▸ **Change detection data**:
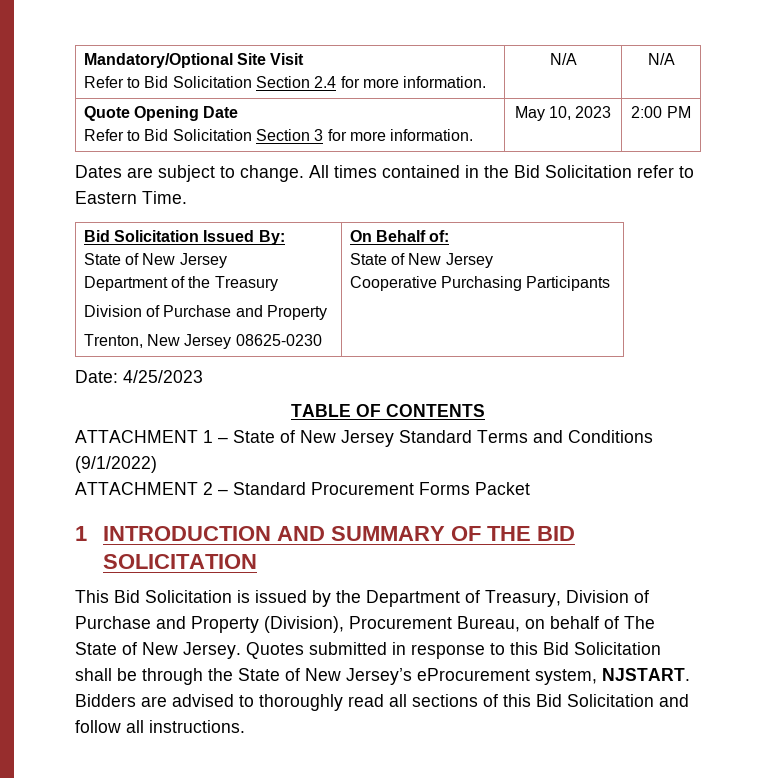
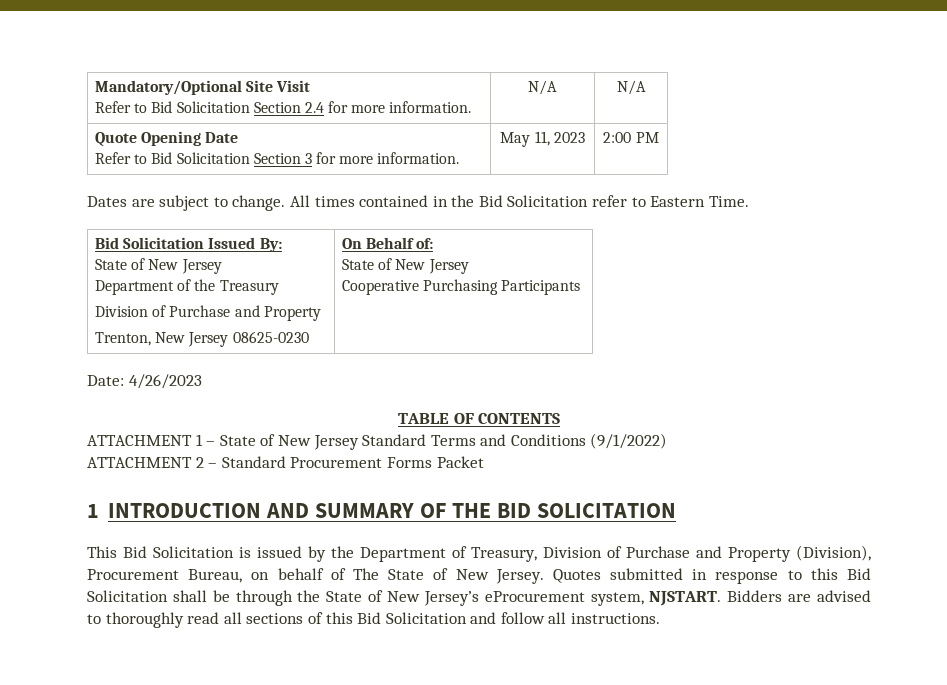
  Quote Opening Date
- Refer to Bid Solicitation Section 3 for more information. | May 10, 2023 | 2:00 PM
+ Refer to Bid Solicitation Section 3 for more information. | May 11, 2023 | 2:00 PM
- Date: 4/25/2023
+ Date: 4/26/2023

▸ **WHAT THE TASK REQUIRES**:
Give again the closing portion of the entries, from the line with "- Refer to Bid" through the last line. Keep it exact and add nothing.

▸ **ANSWER FOR THE TASK**:
- Refer to Bid Solicitation Section 3 for more information. | May 10, 2023 | 2:00 PM
+ Refer to Bid Solicitation Section 3 for more information. | May 11, 2023 | 2:00 PM
- Date: 4/25/2023
+ Date: 4/26/2023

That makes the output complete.